As a newbie I'm looking forward to it, I will be there whatever even with my only two wheel drive TT.


----------



## Godzilla (Feb 20, 2007)

Me too


----------



## nutts (May 8, 2002)

I'm not sure weather I'll be going :roll: :roll: :roll: :roll: :roll: :lol: :lol: :lol: :lol: :lol:


----------



## mighTy Tee (Jul 10, 2002)

As they say, it will sort the men from the boys.


----------



## Wallsendmag (Feb 12, 2004)

Shandy drinkers :evil: Its t-shirt and shorts weather wheres me Newcastle top :wink:


----------



## YELLOW_TT (Feb 25, 2004)

blackers said:


> What is this all about?
> 
> It might possibly rain so people are already deciding not to go!!!!!! [smiley=end.gif]
> 
> As a newbie I'm looking forward to it, I will be there whatever even with my only two wheel drive TT.


Good man see you there


----------



## jampott (Sep 6, 2003)

I don't want to get my RRS dirty, so I won't be going. :lol:


----------



## Private Prozac (Jul 7, 2003)

mighTy Tee said:


> As they say, it will sort the men from the boys.

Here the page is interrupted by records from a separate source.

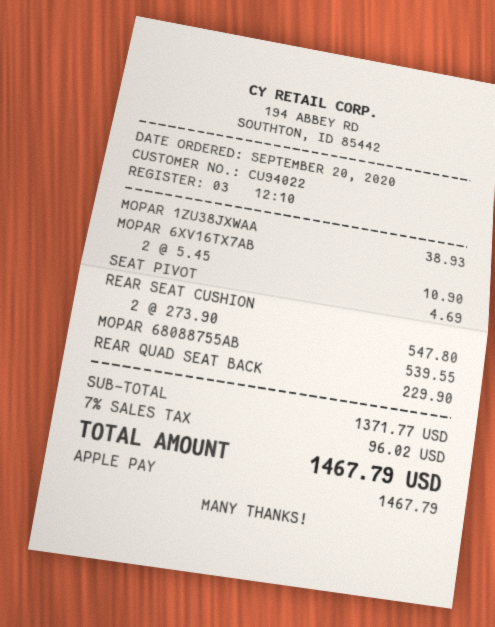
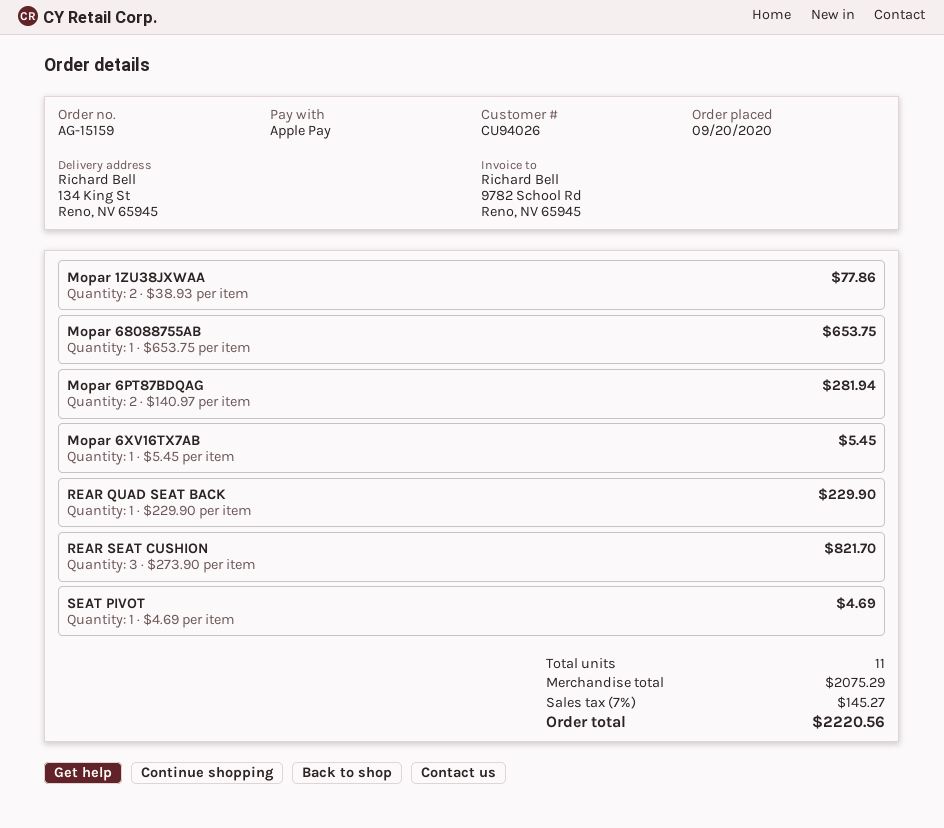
customer number: CU94022 -> CU94026
MOPAR 1ZU38JXWAA: 1 x 38.93 = 38.93 -> 2 x 38.93 = 77.86
MOPAR 6XV16TX7AB: 2 x 5.45 = 10.90 -> 1 x 5.45 = 5.45
REAR SEAT CUSHION: 2 x 273.90 = 547.80 -> 3 x 273.90 = 821.70
MOPAR 68088755AB: 1 x 539.55 = 539.55 -> 1 x 653.75 = 653.75
Mopar 6PT87BDQAG: none -> 2 x 140.97 = 281.94
subtotal: 1371.77 -> 2075.29
tax: 7% = 96.02 -> 7% = 145.27
total: 1467.79 -> 2220.56

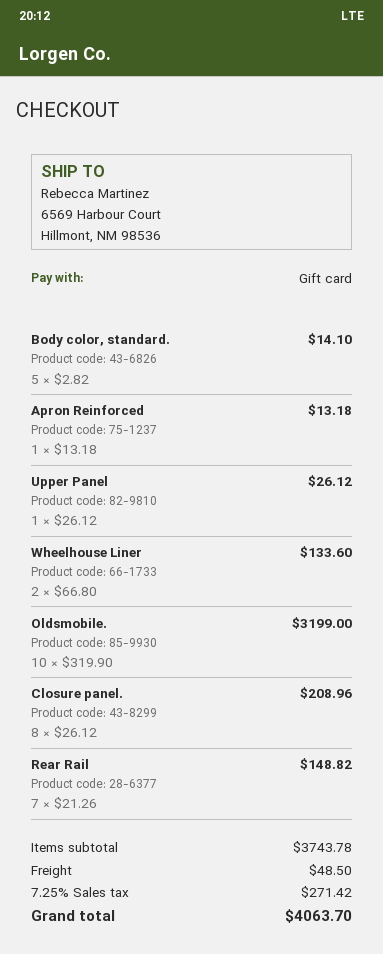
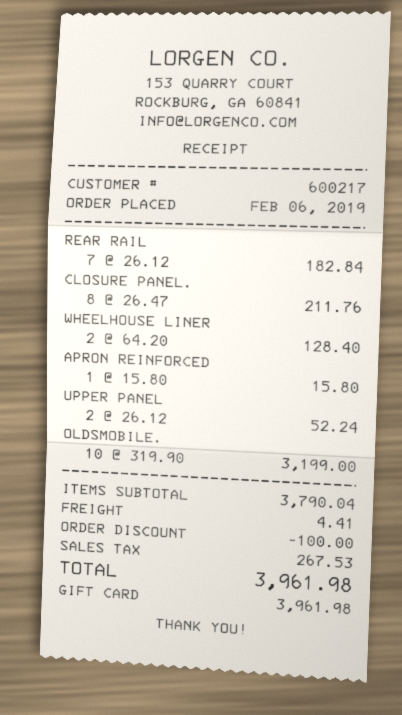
Body color, standard.: 5 x 2.82 = 14.10 -> none
Apron Reinforced: 1 x 13.18 = 13.18 -> 1 x 15.80 = 15.80
Upper Panel: 1 x 26.12 = 26.12 -> 2 x 26.12 = 52.24
Wheelhouse Liner: 2 x 66.80 = 133.60 -> 2 x 64.20 = 128.40
Closure panel.: 8 x 26.12 = 208.96 -> 8 x 26.47 = 211.76
Rear Rail: 7 x 21.26 = 148.82 -> 7 x 26.12 = 182.84
subtotal: 3743.78 -> 3790.04
discount: none -> 100.00
shipping: 48.50 -> 4.41
tax: 271.42 -> 267.53
total: 4063.70 -> 3961.98

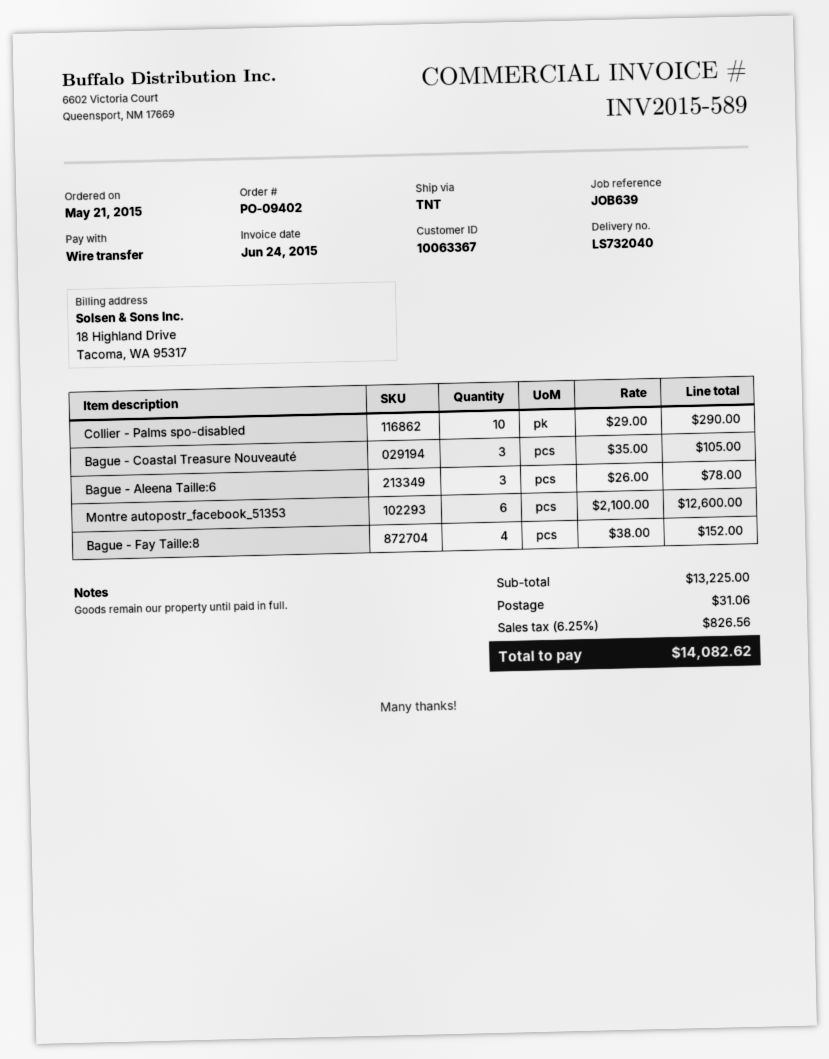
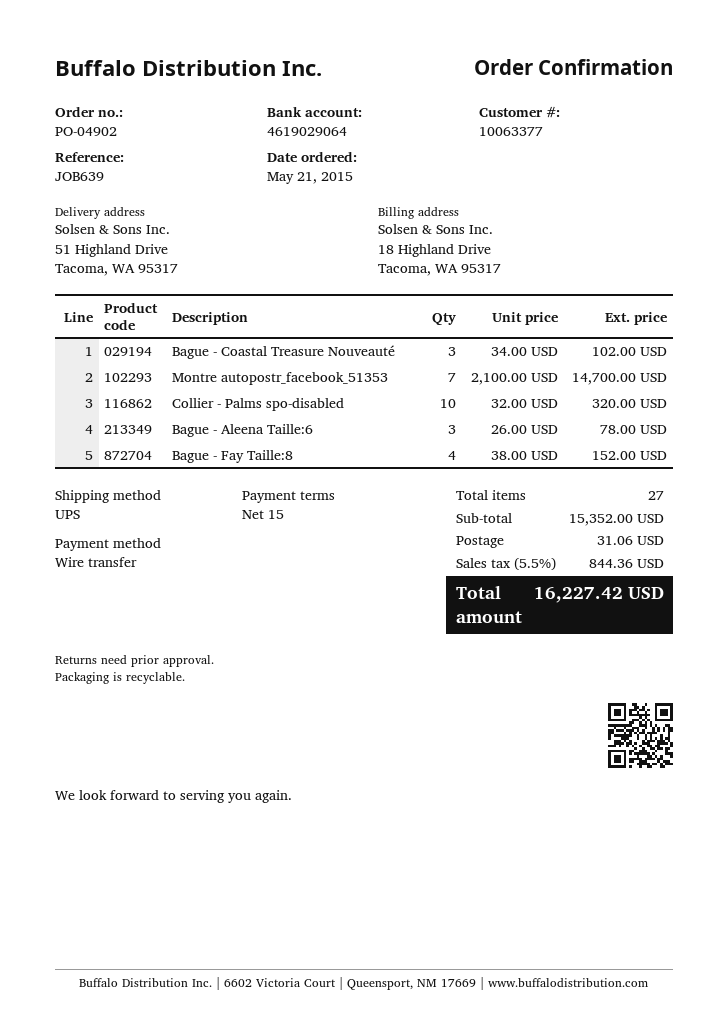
order number: PO-09402 -> PO-04902
customer number: 10063367 -> 10063377
shipping method: TNT -> UPS
Collier - Palms spo-disabled: 10 x 29.00 = 290.00 -> 10 x 32.00 = 320.00
Bague - Coastal Treasure Nouveauté: 3 x 35.00 = 105.00 -> 3 x 34.00 = 102.00
Montre autopostr_facebook_51353: 6 x 2100.00 = 12600.00 -> 7 x 2100.00 = 14700.00
subtotal: 13225.00 -> 15352.00
tax: 6.25% = 826.56 -> 5.5% = 844.36
total: 14082.62 -> 16227.42

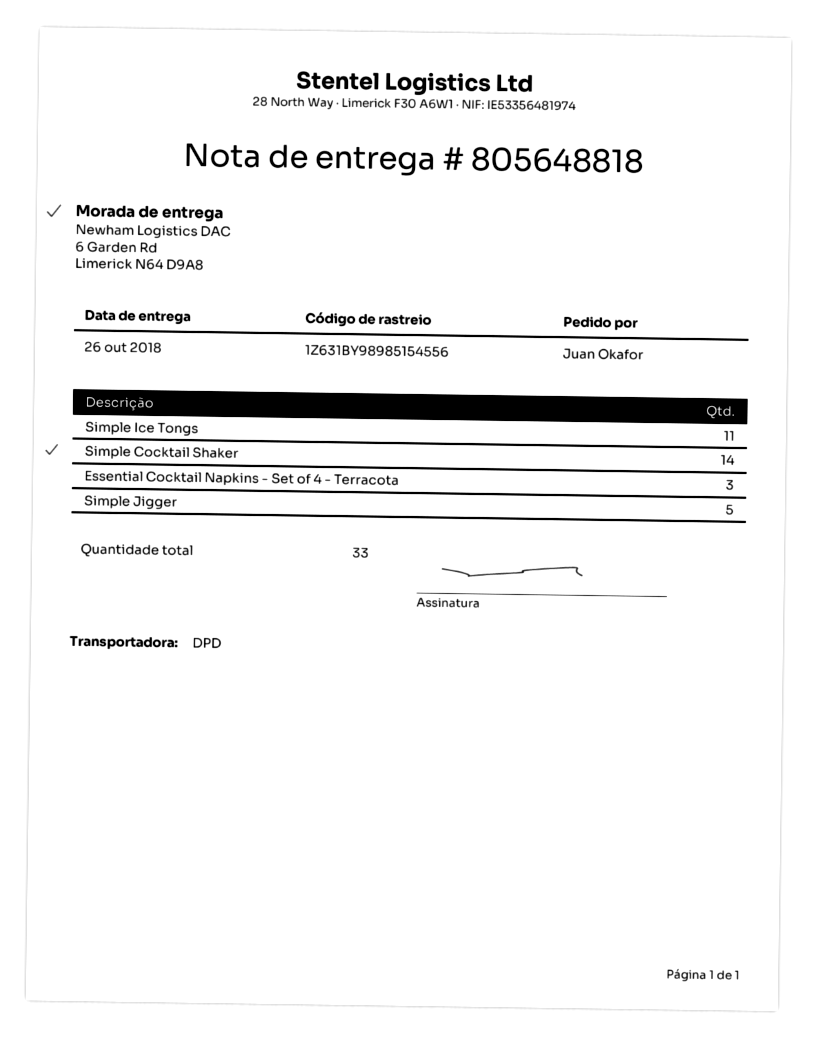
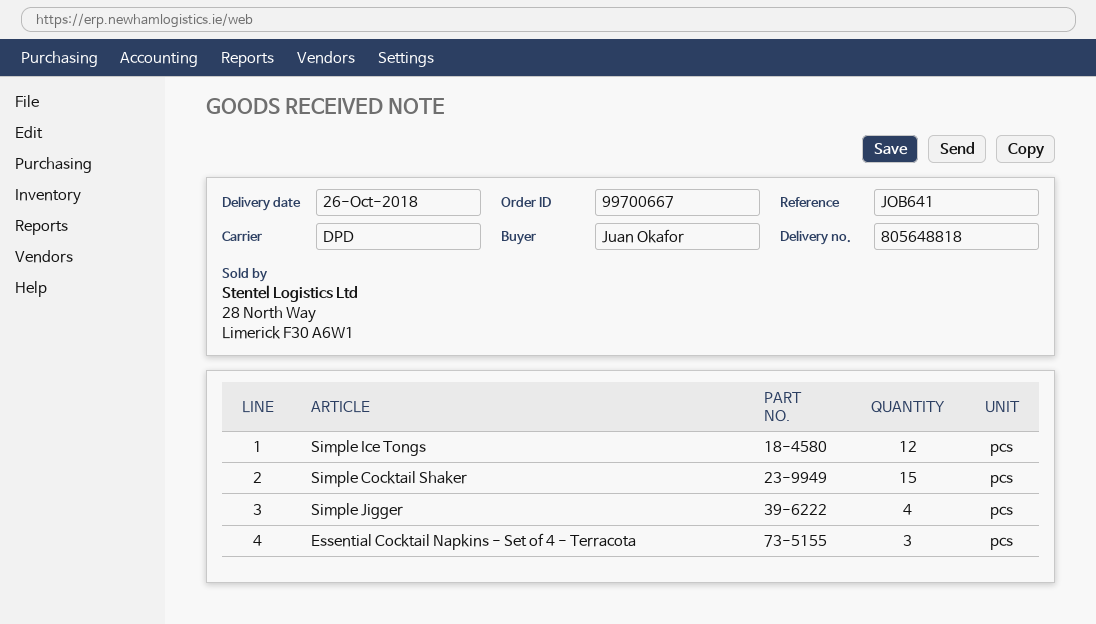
Simple Ice Tongs: 11 -> 12
Simple Cocktail Shaker: 14 -> 15
Simple Jigger: 5 -> 4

You wont be going then Dick? :wink:


----------



## Wallsendmag (Feb 12, 2004)

Its raining here ,do I still have to go to work today? :?:


----------



## Godzilla (Feb 20, 2007)

wallsendmag said:


> Shandy drinkers :evil: Its t-shirt and shorts weather wheres me Newcastle top :wink:


Thought it was bare belly weather for you lot


----------



## Wallsendmag (Feb 12, 2004)

Godzilla said:


> wallsendmag said:
> 
> 
> > Shandy drinkers :evil: Its t-shirt and shorts weather wheres me Newcastle top :wink:
> ...


What isn't


----------



## mighTy Tee (Jul 10, 2002)

TT2BMW said:


> mighTy Tee said:
> 
> 
> > As they say, it will sort the men from the boys.
> ...


Hard talk from a Rover driver  Have you collected your pension yet this week?

:wink:


----------



## Private Prozac (Jul 7, 2003)

I think it's in my account mate but I don't know how to use one of those fan-dangled cashpoint holey wall thingies to get it out!!


----------



## TTCool (Feb 7, 2005)

nutts said:


> I'm not sure weather I'll be going :roll: :roll: :roll: :roll: :roll: :lol: :lol: :lol: :lol: :lol:


You're going, even if I have to carry you there. Judy will drive your TT :lol: :lol:

Joe


----------



## nutts (May 8, 2002)

Same goes for traders too :?

We had a number of traders saying they now can't come 

BUT those traders that are dedicated to the TT cause will be there! and you can guess which ones :wink:


----------



## Leg (Jan 11, 2006)

nutts said:


> Same goes for traders too :?
> 
> We had a number of traders saying they now can't come
> 
> BUT those traders that are dedicated to the TT cause will be there! and you can guess which ones :wink:


Can I have some stand space then?

Come and get yer brollies, come and get yer brollies? Im not asking Â£5 madam, Im not even asking Â£4 its two for a fiver, thats right, TWO FOR A FIVER.


----------



## davidg (Sep 14, 2002)

Leg said:


> nutts said:
> 
> 
> > Same goes for traders too :?
> ...


It is grim up north :lol:


----------



## vagman (Sep 6, 2002)

See you all tomorrow then.


----------



## TTCool (Feb 7, 2005)

Godzilla said:


> wallsendmag said:
> 
> 
> > Shandy drinkers :evil: Its t-shirt and shorts weather wheres me Newcastle top :wink:
> ...


Should'nt that be 'bare beer belly' ?

Ouch, I'll get me coat, Andy.

Joe


----------



## Dotti (Mar 9, 2003)

I'm bringing my wireless hair straighteners so my hair doesn't go curly in the rain :lol:


----------



## GRANNY (Jun 18, 2002)

Tee hee and it stayed mainly FINE. 
What's that saying ....Tough shit. A bit of rain and the weak amongst us dissapear. Oh well deary me never mind.


----------



## blackers (Nov 15, 2006)

I'm with you GRANNY 

An excellent day all round even caught the sun a bit.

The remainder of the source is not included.